L’exemple de TV Magazine

  • Que disait l’étude One 2017 ? Elle recensait 11 355 000 lecteurs chaque semaine. Le nombre de contacts est égal au nombre de lecteurs. L’ensemble des contacts sont délivrés au jour de parution.
  • Dans l’étude One Next 2020, on découvre que TV Magazine a 10 734 000 lecteurs chaque semaine mais 18 638 000 contacts délivrés par parution. Cela signifie que chaque lecteur du magazine le reprend en mains en moyenne 1,7 fois. Une distribution de contacts est désormais possible par jour. Ainsi, pour notre exemple, une parution dans TV Magazine délivre encore des contacts à J+26.
Distribution des contacts pour 1 parution dans de TV Magazine par jour (en vert) et accumulation de couverture sur 26 jours (la courbe)

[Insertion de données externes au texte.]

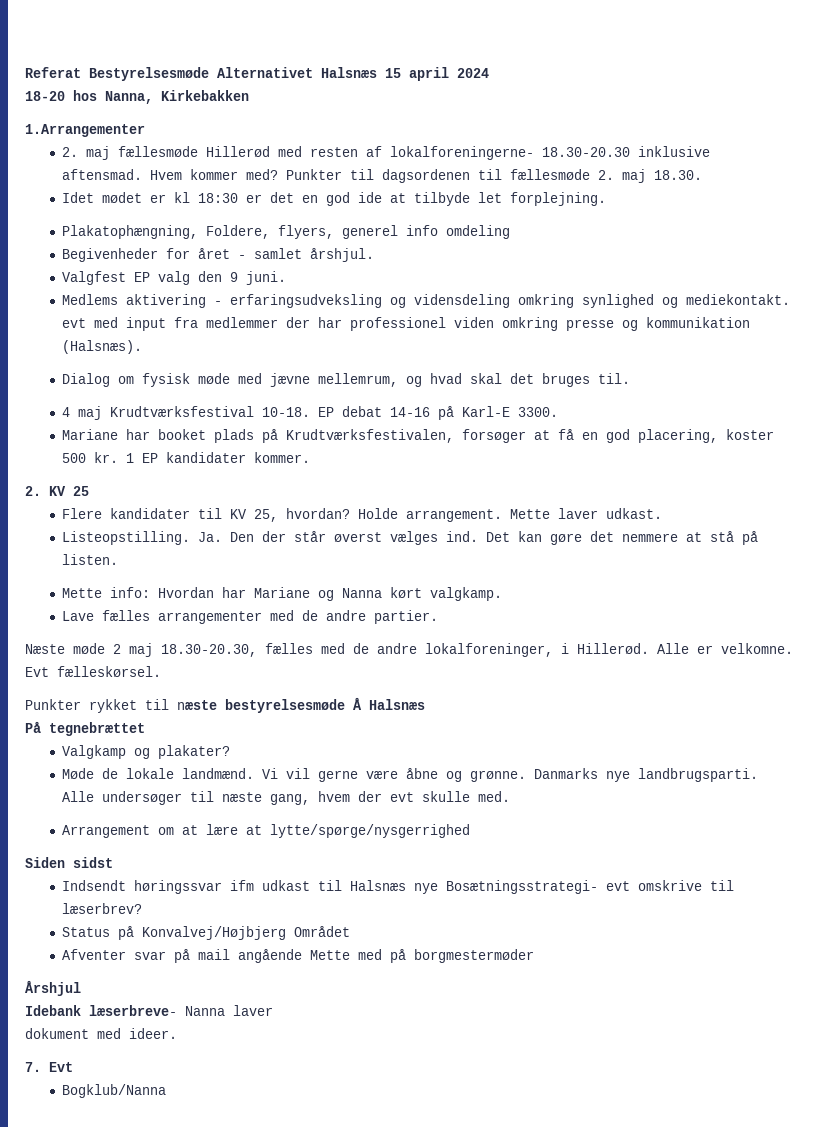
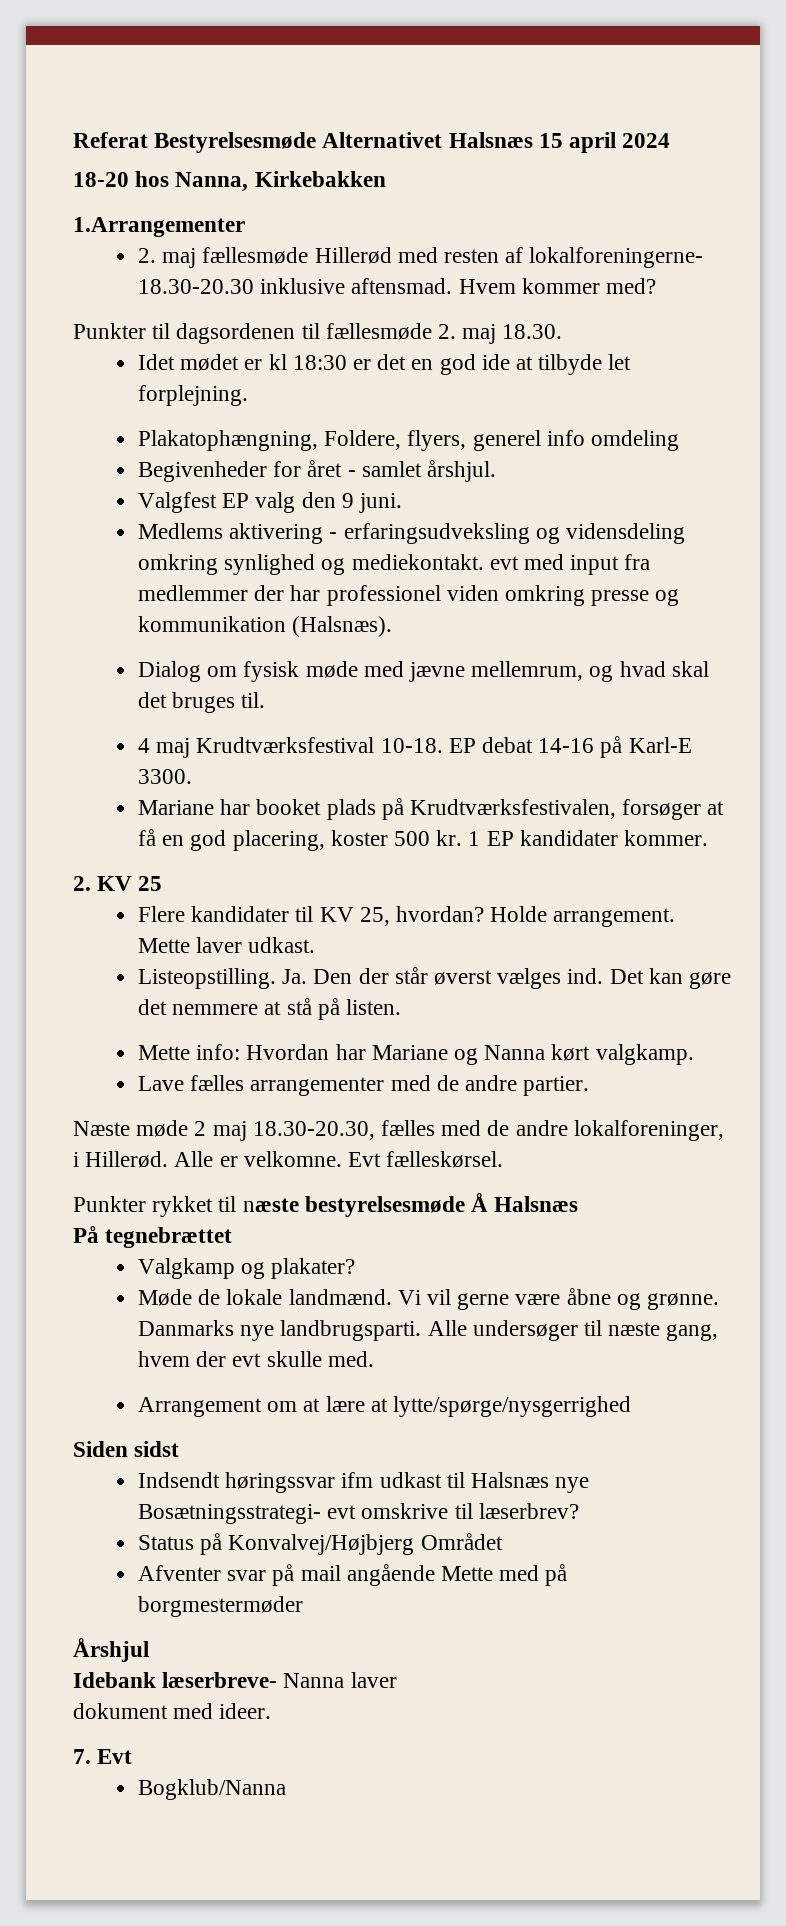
- Hvem kommer med? Punkter til dagsordenen til fællesmøde 2. maj 18.30.
+ Hvem kommer med?
+ Punkter til dagsordenen til fællesmøde 2. maj 18.30.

Et si on réconciliait print et digital ?

L’autre grande nouveauté est le dé-silotage des audiences print et digital. En effet, désormais, l’audience des marques presse est au centre de l’étude grâce à la fusion de One Next avec Internet Global de Médiamétrie. L’objectif est de prendre en compte les nouveaux usages des lecteurs et d’accélérer la mutation de la presse vers le digital. Aujourd’hui, 57% de l’audience des marques de presse est digitale. Il était donc urgent d’agir. Et le constat est sans appel :

  • 19 marques de presse touchent plus de 10 millions de Français chaque mois.
  • La part du digital est tellement importante pour certaines marques de presse que l’audience print peut paraître anecdotique. Par exemple, 87% de l’audience du Figaro peut être touchée via le digital.

La question de confiance

Enfin, 3ème nouveauté très importante dans un contexte de défiance généralisée, on peut quantifier l’engagement du lecteur ainsi que sa confiance envers le titre et/ou la marque de presse. Ainsi, l’étude nous permet de constater que 90% des Français sont attentifs à ce qu’ils lisent, et 88% ont confiance en ce qu’ils lisent.

L’avenir de la presse dépend aussi de nous

Pour résumer, on peut dire que la presse reste puissante en France et démontre qu’elle sait innover. La capacité à temporaliser les contacts sur la partie print peut paraître anodine mais c’est une nouvelle vision du médiaplanning presse qui s’ouvre à nous avec une prise en compte de la distribution de contacts sur une période plus longue. L’agrégation des audiences print et digitales permet de mettre en lumière la puissance des titres. La difficulté sera sans doute la monétisation croisée print + digitale pour laquelle agences et régies sont loin d’être prêtes. Il faudra sans doute repenser les organisations. Les sujets de confiance envers les marques presse sont louables mais les arguments sont faibles face aux GAFA. Il est impératif de repenser les investissements à destination des marques de presse comme des actes citoyens. Sans cela, la liberté de la presse et la diversité des points de vue ne sera qu’un beau et lointain souvenir.